Once you know your child is allergic to a food, the best thing
to do is avoid it entirely. (Allergy shots, while often effective for
respiratory allergies, aren't usually used to treat food allergies because there's
a greater risk of a dangerous reaction.) If your child does accidentally eat
the wrong thing, the best line of defense is to follow your doctor's emergency
plan, which will likely include relieving symptoms with an antihistamine or an
emergency shot of epinephrine, depending on how severe the symptoms are.
Several promising treatments are now being studied. Most involve
"immunizing" a person against the food allergen by injecting a
modified version of it together with a substance that tells the immune system
to "back off," or treat it as harmless. If these treatments pan out,
they may become available as soon as 2010.
Avoiding Allergens
Steering clear of allergenic foods can be one of the toughest
jobs a mom can take on. Fortunately, as of January 2006, the Food and Drug
Administration requires all food labels to state if ingredients include any
protein derived from one of the eight major allergenic foods. But you still
need to be vigilant about reading the fine print on labels, which can contain
surprises.
"Who would ever have thought that baby-food meats would
have dairy in them?" says Jennie Oko of Westmont, Illinois, who has became
an ingredient detective ever since her son Matthew, 3, was diagnosed with a
dairy allergy as a baby.
Next: Make Your Child Food Smart
Not only do you need to be careful about keeping problem foods
out of your house, you also need to teach your child to steer clear of them in
other settings. "You don't want to scare him," Dr. Sicherer cautions.

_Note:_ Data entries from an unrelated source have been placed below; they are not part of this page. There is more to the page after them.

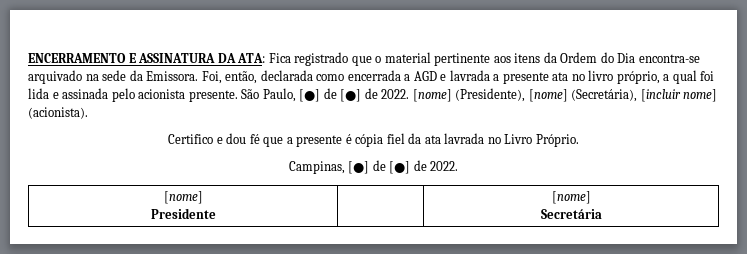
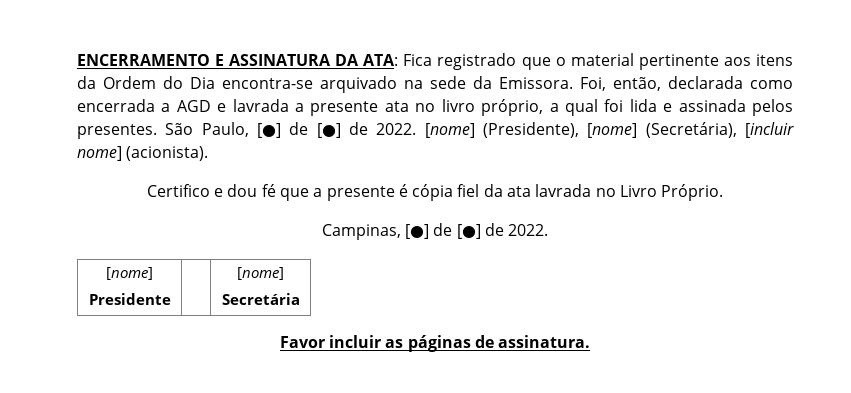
- Foi, então, declarada como encerrada a AGD e lavrada a presente ata no livro próprio, a qual foi lida e assinada pelo acionista presente.
+ Foi, então, declarada como encerrada a AGD e lavrada a presente ata no livro próprio, a qual foi lida e assinada pelos presentes.
+ Favor incluir as páginas de assinatura.

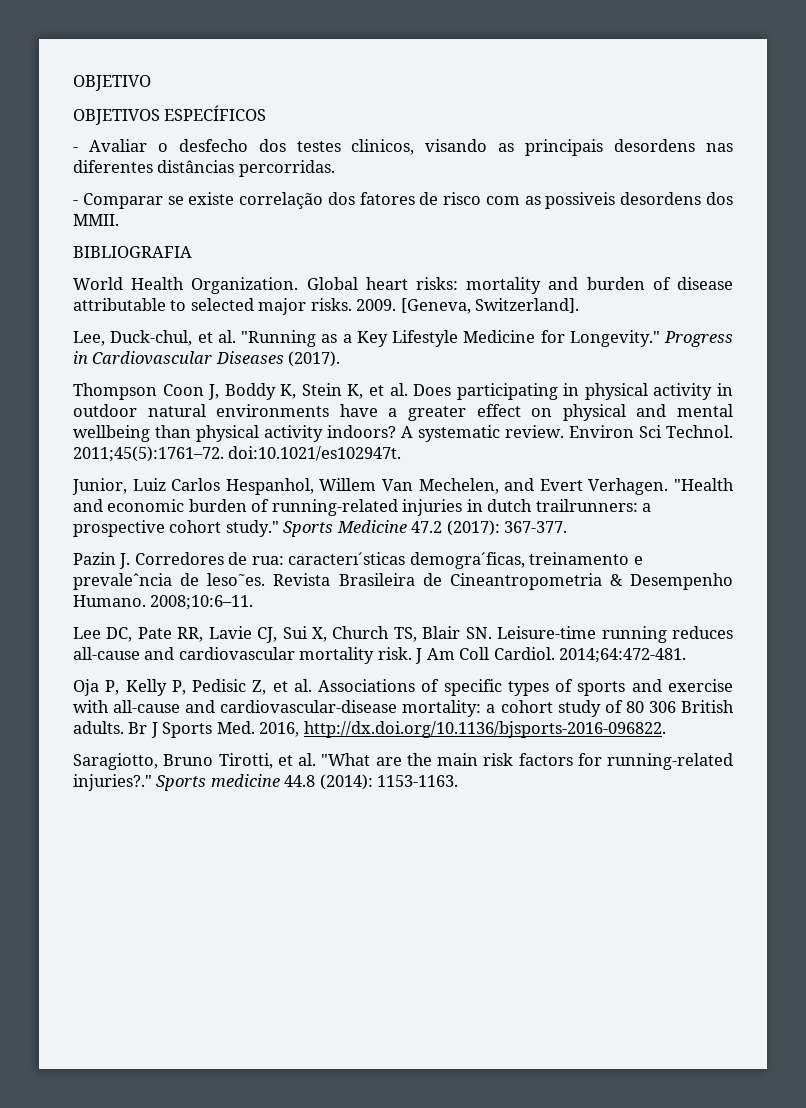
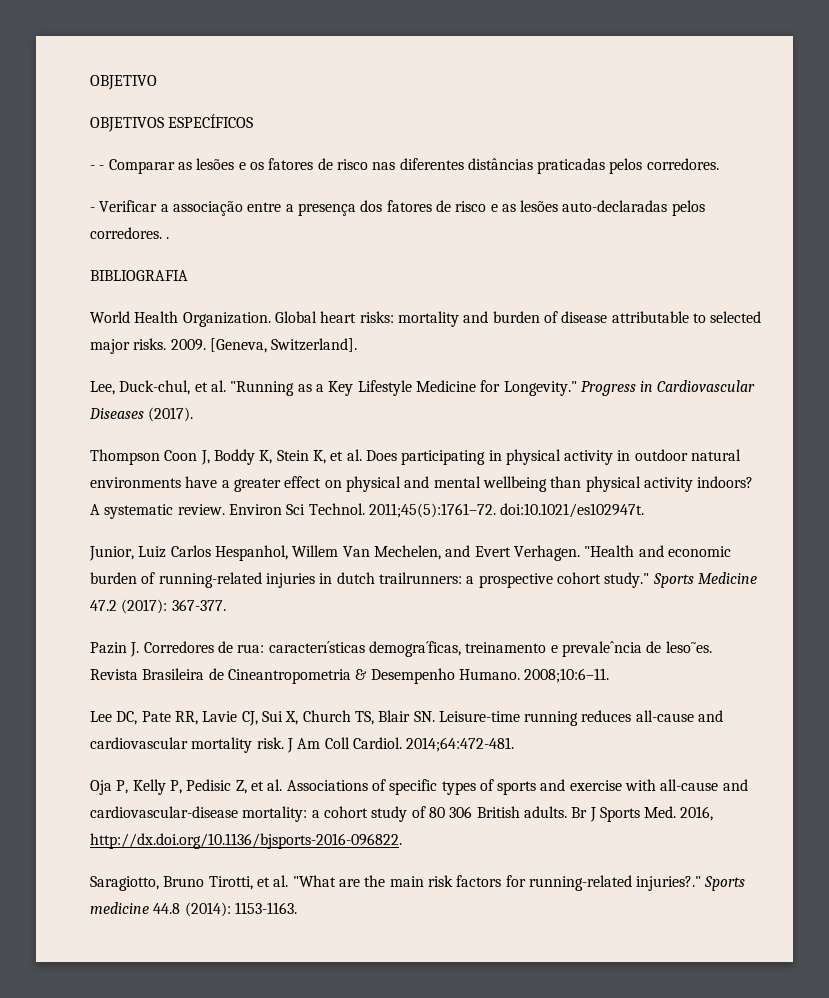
- - Avaliar o desfecho dos testes clinicos, visando as principais desordens nas diferentes distâncias percorridas.
- - Comparar se existe correlação dos fatores de risco com as possiveis desordens dos MMII.
+ - - Comparar as lesões e os fatores de risco nas diferentes distâncias praticadas pelos corredores.
+ - Verificar a associação entre a presença dos fatores de risco e as lesões auto-declaradas pelos corredores. .

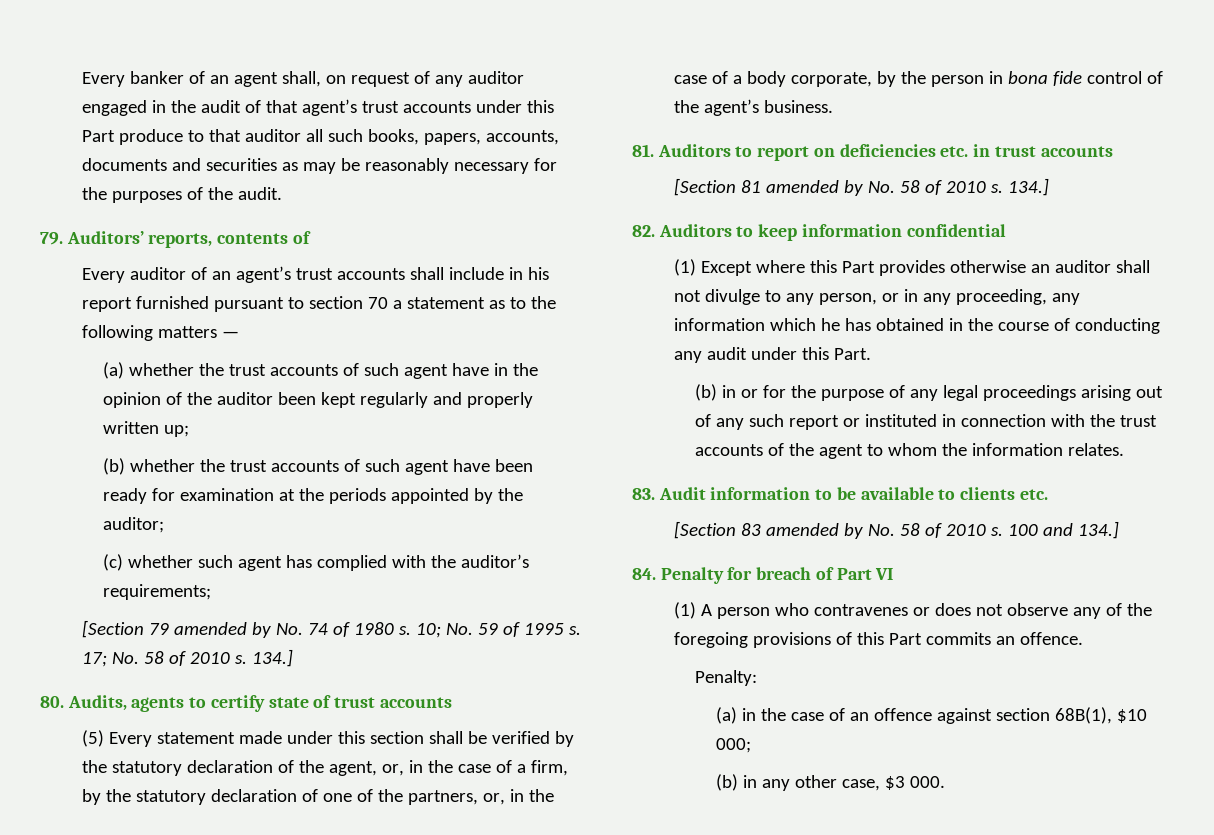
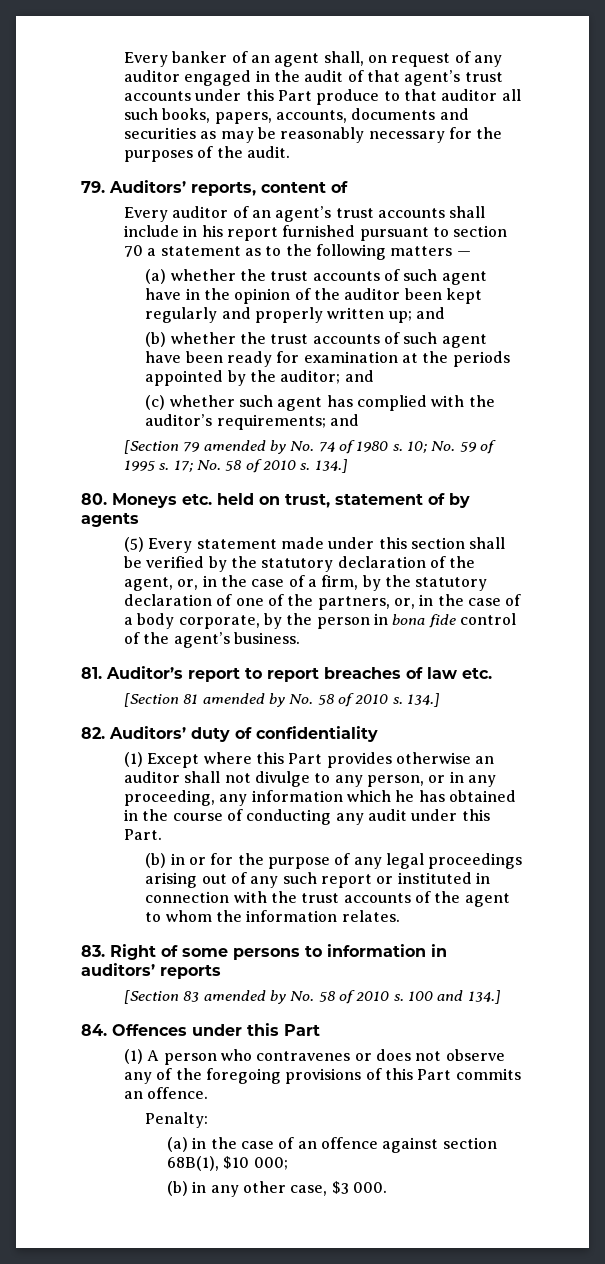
- 79. Auditors’ reports, contents of
+ 79. Auditors’ reports, content of
- (a) whether the trust accounts of such agent have in the opinion of the auditor been kept regularly and properly written up;
+ (a) whether the trust accounts of such agent have in the opinion of the auditor been kept regularly and properly written up; and
- (b) whether the trust accounts of such agent have been ready for examination at the periods appointed by the auditor;
+ (b) whether the trust accounts of such agent have been ready for examination at the periods appointed by the auditor; and
- (c) whether such agent has complied with the auditor’s requirements;
+ (c) whether such agent has complied with the auditor’s requirements; and
- 80. Audits, agents to certify state of trust accounts
+ 80. Moneys etc. held on trust, statement of by agents
- 81. Auditors to report on deficiencies etc. in trust accounts
+ 81. Auditor’s report to report breaches of law etc.
- 82. Auditors to keep information confidential
+ 82. Auditors’ duty of confidentiality
- 83. Audit information to be available to clients etc.
+ 83. Right of some persons to information in auditors’ reports
- 84. Penalty for breach of Part VI
+ 84. Offences under this Part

Just calmly explain, "Mommy and Daddy don't want you to feel sick, so it's
important that you take food only from us and Grandma."
Dr. Sicherer even suggests role-playing together - for instance,
by pretending to be a visitor offering him a cookie. If he starts to accept it,
say something like "Uh-oh. Remember what we talked about - visitor doesn't
know about your allergies."
You'll also need to get used to explaining your child's dietary
restrictions when you eat out. A recent survey found that restaurant workers
generally don't realize that something as small as a cross-contaminated serving
spoon or frying pan could trigger a severe reaction.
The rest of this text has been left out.